Feature Extraction Algorithm for Distant Unmmaned Aerial Vehicle Detection (원거리 무인기 신호 식별을 위한 특징추출 알고리즘)

  • Kim, Juho;Lee, Kibae;Bae, Jinho;Lee, Chong Hyun
    • Journal of the Institute of Electronics and Information Engineers
    • /
    • v.53 no.3
    • /
    • pp.114-123
    • /
    • 2016
  • The effective feature extraction method for unmanned aerial vehicle (UAV) detection is proposed and verified in this paper. The UAV engine sound is harmonic complex tone whose frequency ratio is integer and its variation is continuous in time. Using these characteristic, we propose the feature vector composed of a mean and standard deviation of difference value between fundamental frequency with 1st overtone as well as mean variation of their frequency. It was revealed by simulation that the suggested feature vector has excellent discrimination in target signal identification from various interfering signals including frequency variation with time.

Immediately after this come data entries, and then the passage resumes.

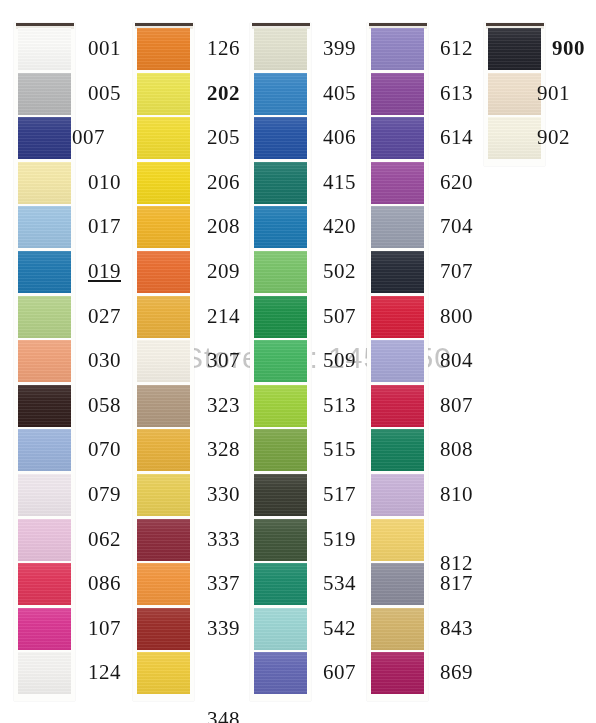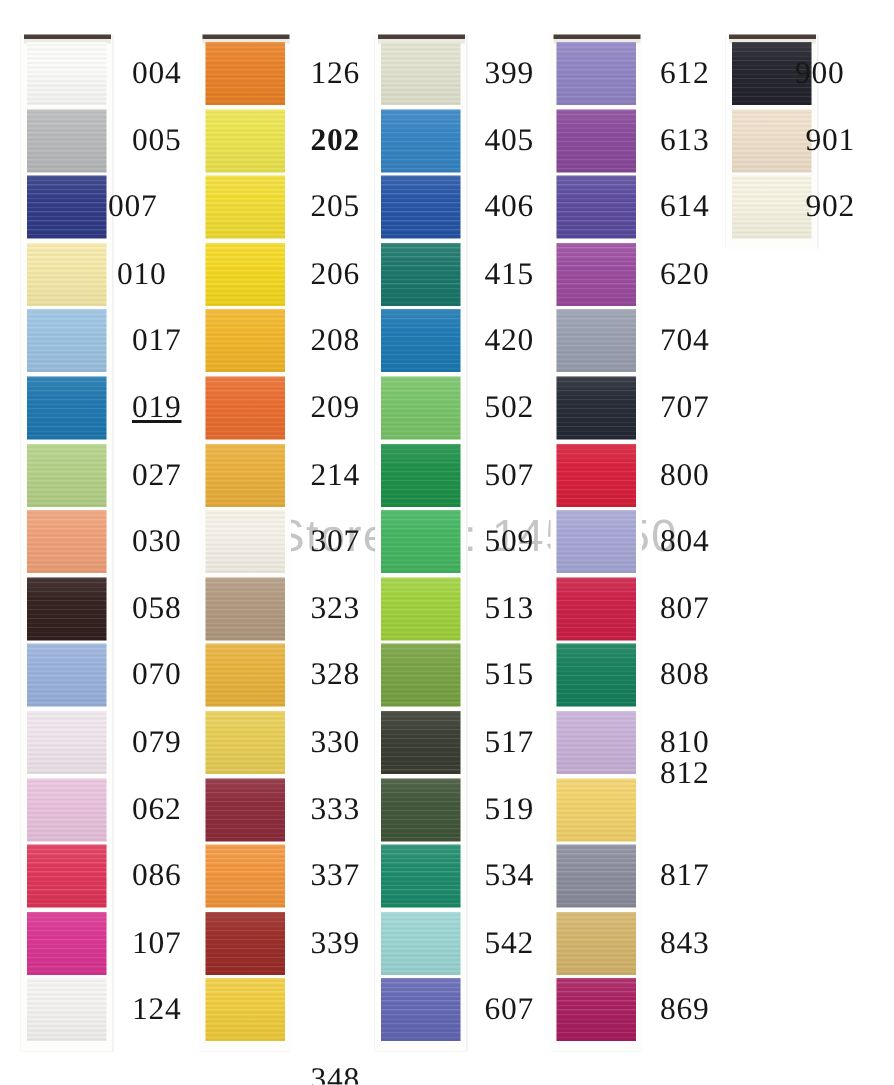--- a/index.html
+++ b/index.html
@@ -122,7 +122,7 @@
           <div class="swatch-sheen"></div>
         </div>
       </div>
-      <div class="code-label" style="left: 70px; top: 38px;">004</div>
+      <div class="code-label" style="left: 70px; top: 38px;">001</div>
       <div class="swatch-row" style="left: 0px; top: 72.6px; width: 53px; height: 42px;">
         <div class="swatch" style="width: 53px; height: 42px; background-color: rgb(185, 186, 187);">
           <div class="swatch-sheen"></div>

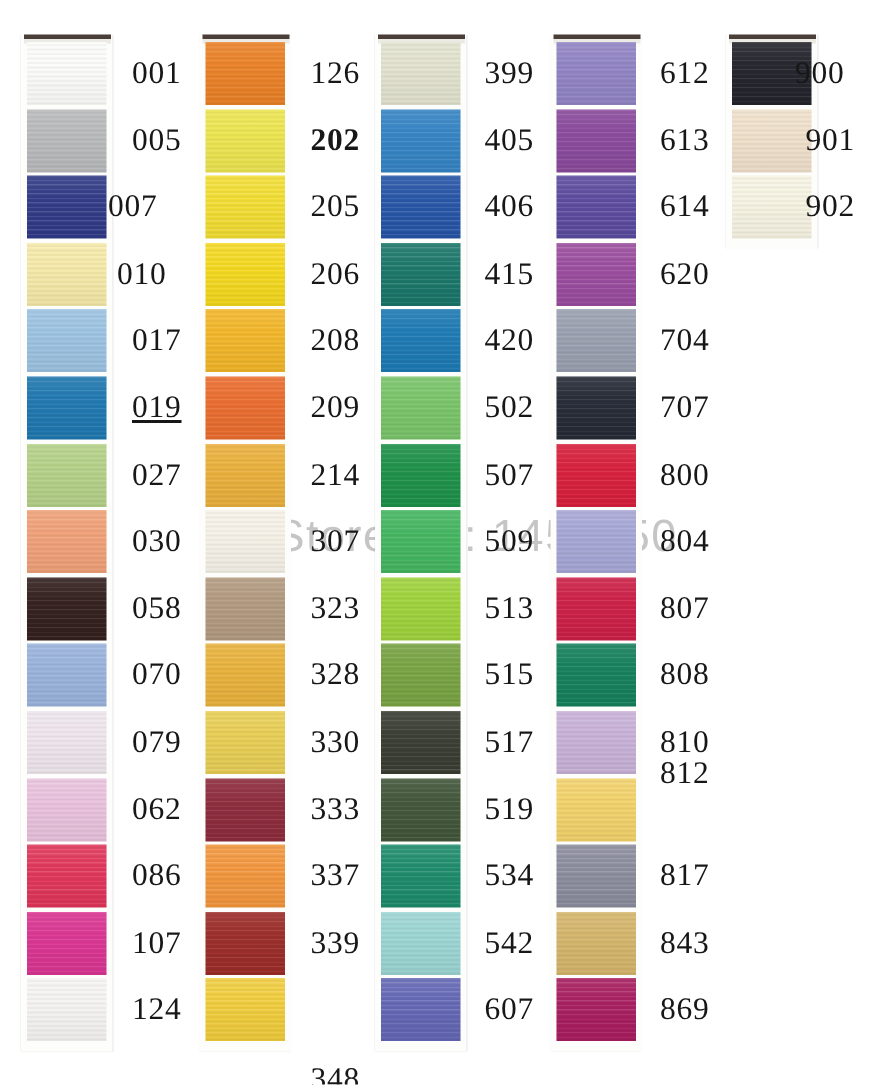--- a/index.html
+++ b/index.html
@@ -502,7 +502,7 @@
           <div class="swatch-sheen"></div>
         </div>
       </div>
-      <div class="code-label" style="left: 42px; top: 38px;">900</div>
+      <div class="code-label" style="left: 64px; top: 38px; font-weight: bold;">900</div>
       <div class="swatch-row" style="left: 0px; top: 72.6px; width: 53px; height: 42px;">
         <div class="swatch" style="width: 53px; height: 42px; background-color: rgb(239, 224, 203);">
           <div class="swatch-sheen"></div>

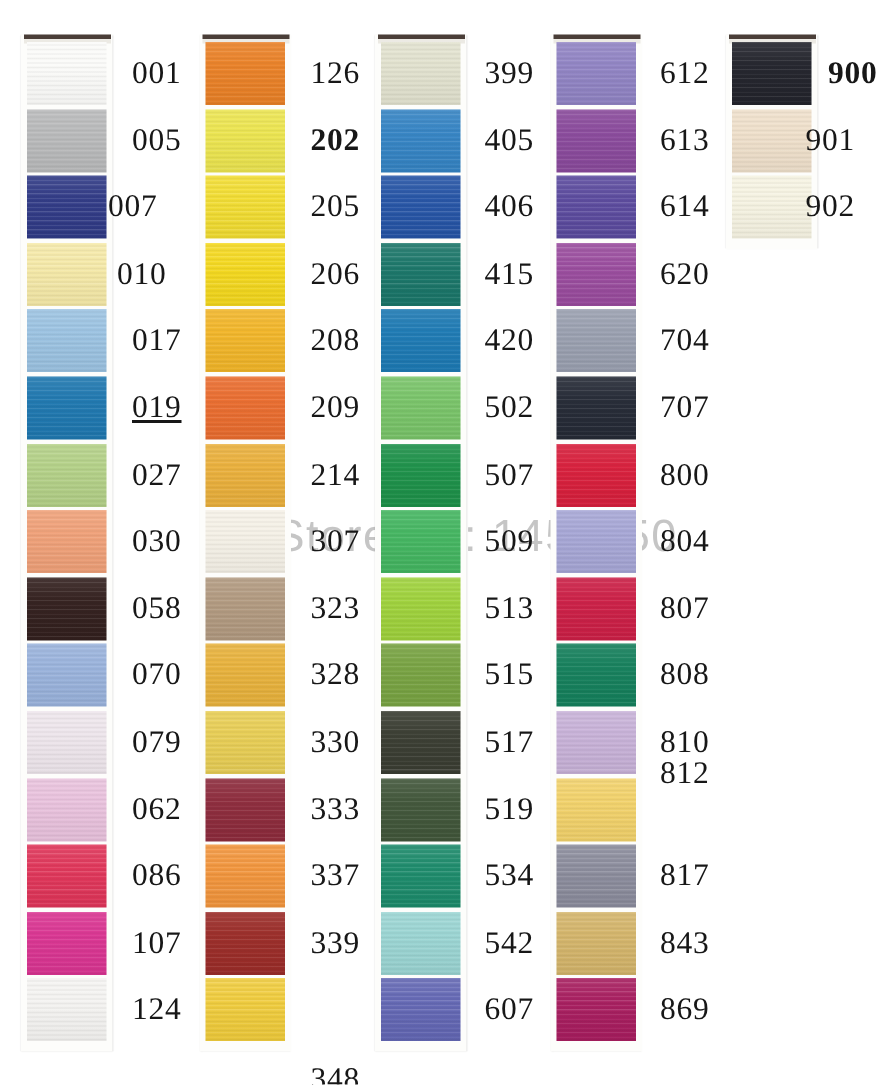--- a/index.html
+++ b/index.html
@@ -140,7 +140,7 @@
           <div class="swatch-sheen"></div>
         </div>
       </div>
-      <div class="code-label" style="left: 60px; top: 171.8px;">010</div>
+      <div class="code-label" style="left: 70px; top: 171.8px;">010</div>
       <div class="swatch-row" style="left: 0px; top: 206.4px; width: 53px; height: 42px;">
         <div class="swatch" style="width: 53px; height: 42px; background-color: rgb(156, 195, 226);">
           <div class="swatch-sheen"></div>

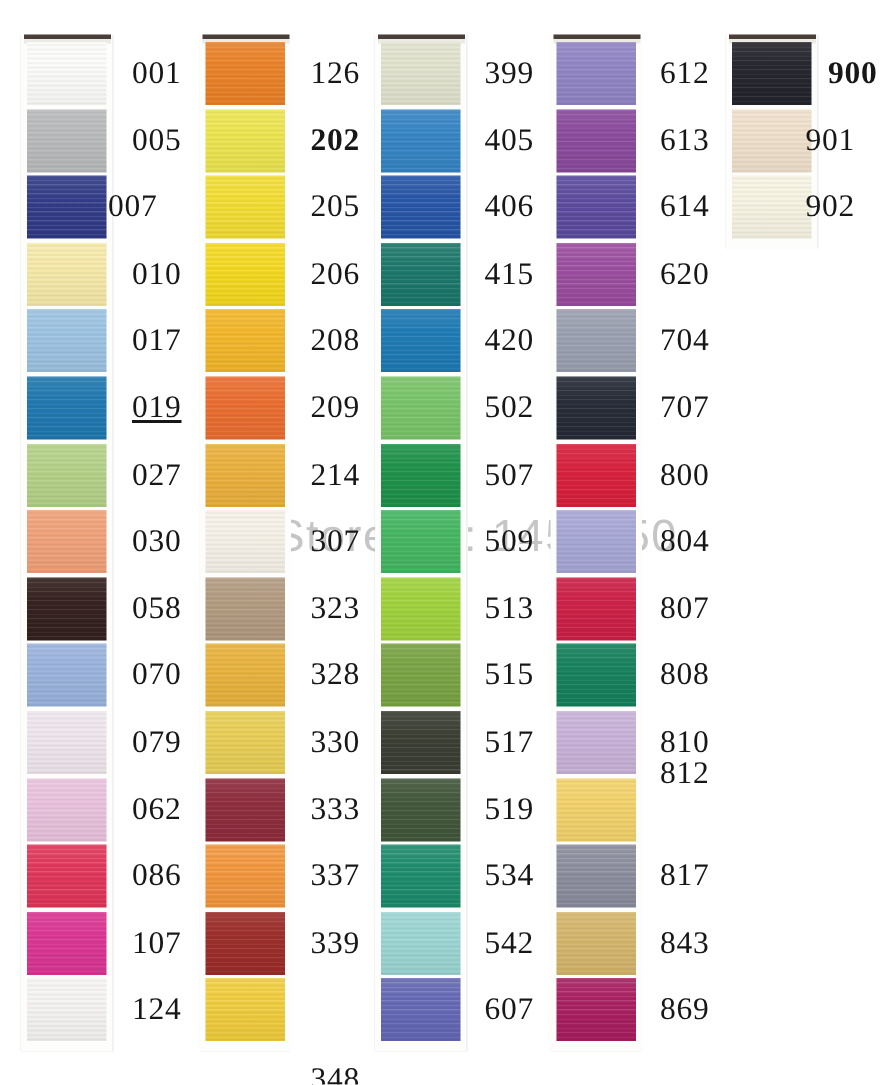--- a/index.html
+++ b/index.html
@@ -473,7 +473,7 @@
           <div class="swatch-sheen"></div>
         </div>
       </div>
-      <div class="code-label" style="left: 69px; top: 505px; text-align: right;">812</div>
+      <div class="code-label" style="left: 69px; top: 553px; text-align: right;">812</div>
       <div class="swatch-row" style="left: 0px; top: 563.2px; width: 53px; height: 42px;">
         <div class="swatch" style="width: 53px; height: 42px; background-color: rgb(139, 140, 156);">
           <div class="swatch-sheen"></div>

By comparing Fisher scores, three features based on frequency show outstanding discrimination of measured UAV signals with low signal to noise ratio (SNR). Detection performance with simulated interference signal is compared by MFCC by using ELM classifier and the suggested feature vector shows 37.6% of performance improvement As the SNR increases with time, the proposed feature can detect the target signal ahead of MFCC that needs 4.5 dB higher signal power to detect the target.